In the acquisition process, supply chain management requires Program Managers to collaborate with users (e.g., the force providers, the Combatant Commands, and the DoD Components of those commands) to determine optimal logistics strategies tailored to meet the users’ needs and expectations and should produce a Performance-Based Agreement codifying the negotiated user requirements and performance expectations. 
A few topics in the Acquisition Process that address supply chain management are:
- Analysis of Alternatives (AoA): It is important that the alternatives considered in the AoA should address alternative concepts for maintenance, training, supply chain management.
- Engineering, Manufacturing and Design (EMD) phase: addressing the manufacturing maturity is a key in achieving program objectives.
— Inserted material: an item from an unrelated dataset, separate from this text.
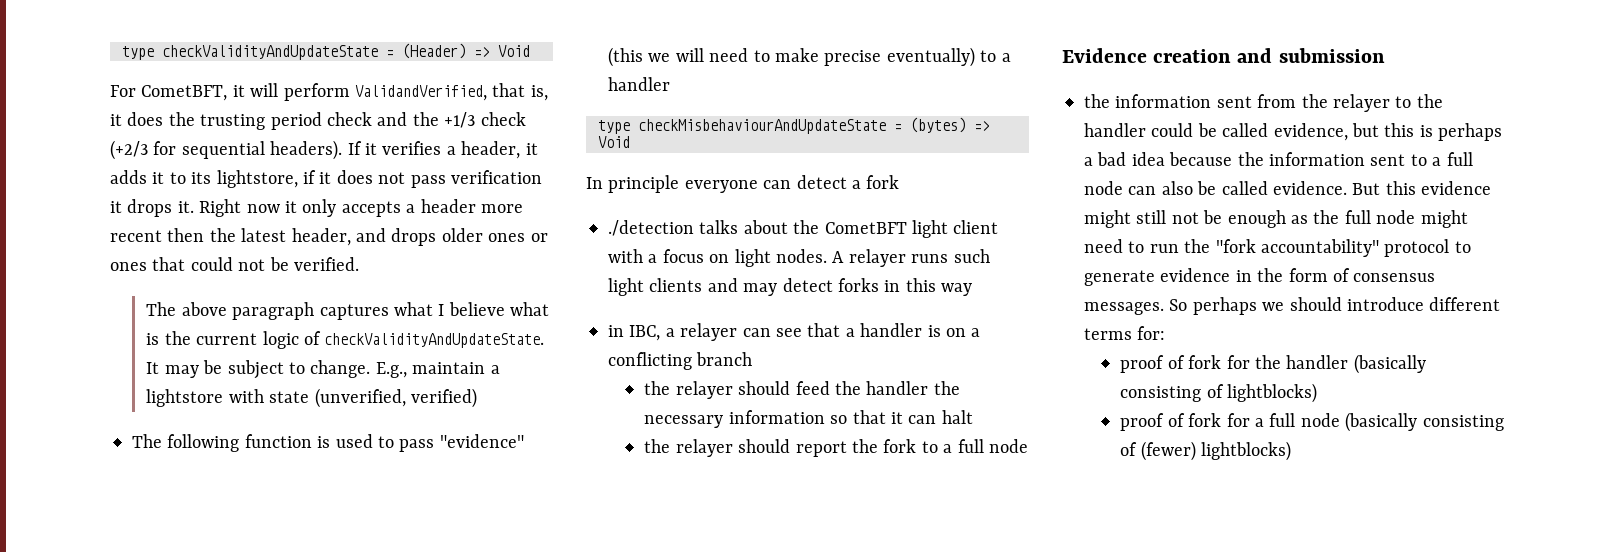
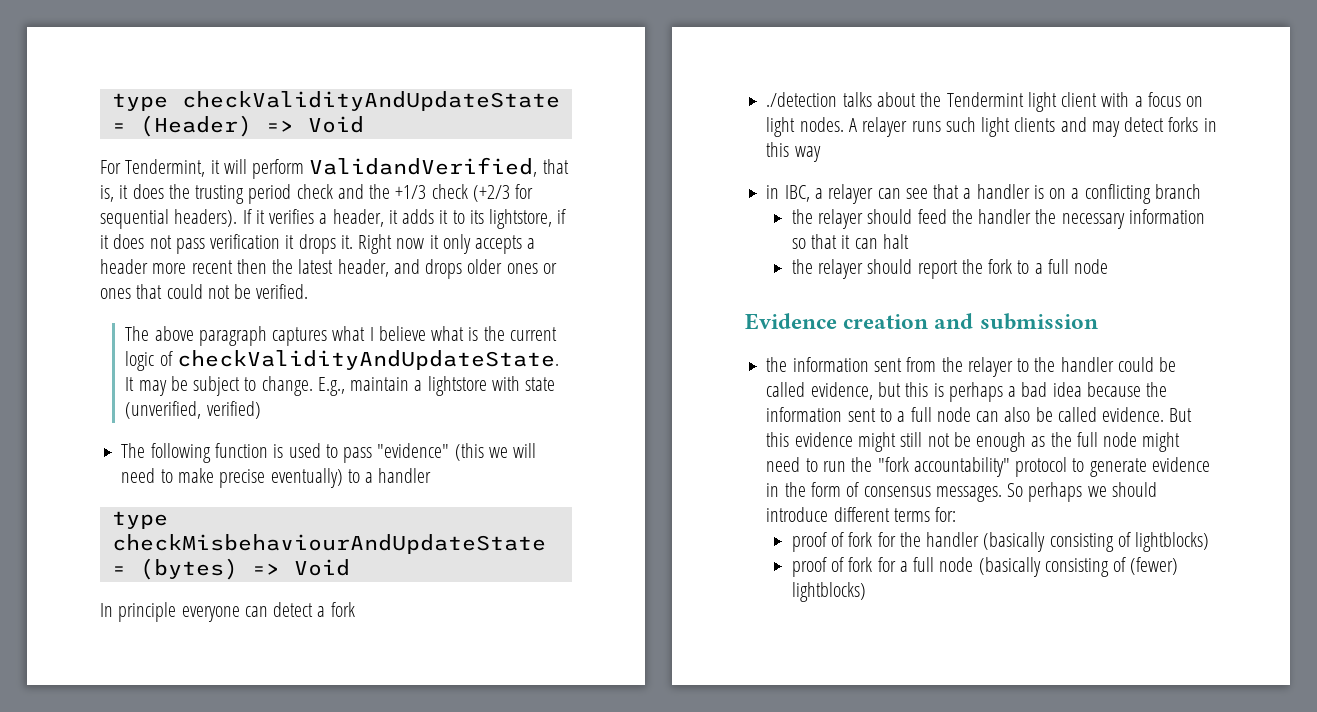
- For CometBFT, it will perform ValidandVerified, that is, it does the trusting period check and the +1/3 check (+2/3 for sequential headers).
+ For Tendermint, it will perform ValidandVerified, that is, it does the trusting period check and the +1/3 check (+2/3 for sequential headers).
- ./detection talks about the CometBFT light client with a focus on light nodes.
+ ./detection talks about the Tendermint light client with a focus on light nodes.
Part of this assessment is understanding a contractors supply chain management and any issues that it might have.
- Milestone C: Addresses key manufacturing readiness considerations include Supply Chain Management.
- Full Rate Production Decision Review: Acquisition Strategy update, the Program should identify remaining supply chain management risks prior to a production go-ahead decision.
- Acquisition Strategy: Logistics and support requirements to include supply chain management as part of the Life-cycle sustainment plan.
- Life-Cycle Cost Estimates: Should incorporate supply chain management activities.
- Life-Cycle Sustainment Plan: Product support implementation status
- Supportability Analysis: Goes into the Life-Cycle Sustainment Plan
- Request for Proposal (RFP): Evaluation evidence for Supply Chain Quality Management is located in Defense Acquisition Guidebook (DAG) Chapter 188.8.131.52.2
Note: The May 23, 2003 DoD 4140.1R DoD Supply Chain Materiel Management Regulation was recently cancelled and replaced by a new eleven-volume (11) series of DoD manuals entitled “DoD Manual 4140.01 DoD Supply Chain Materiel Management Procedures”.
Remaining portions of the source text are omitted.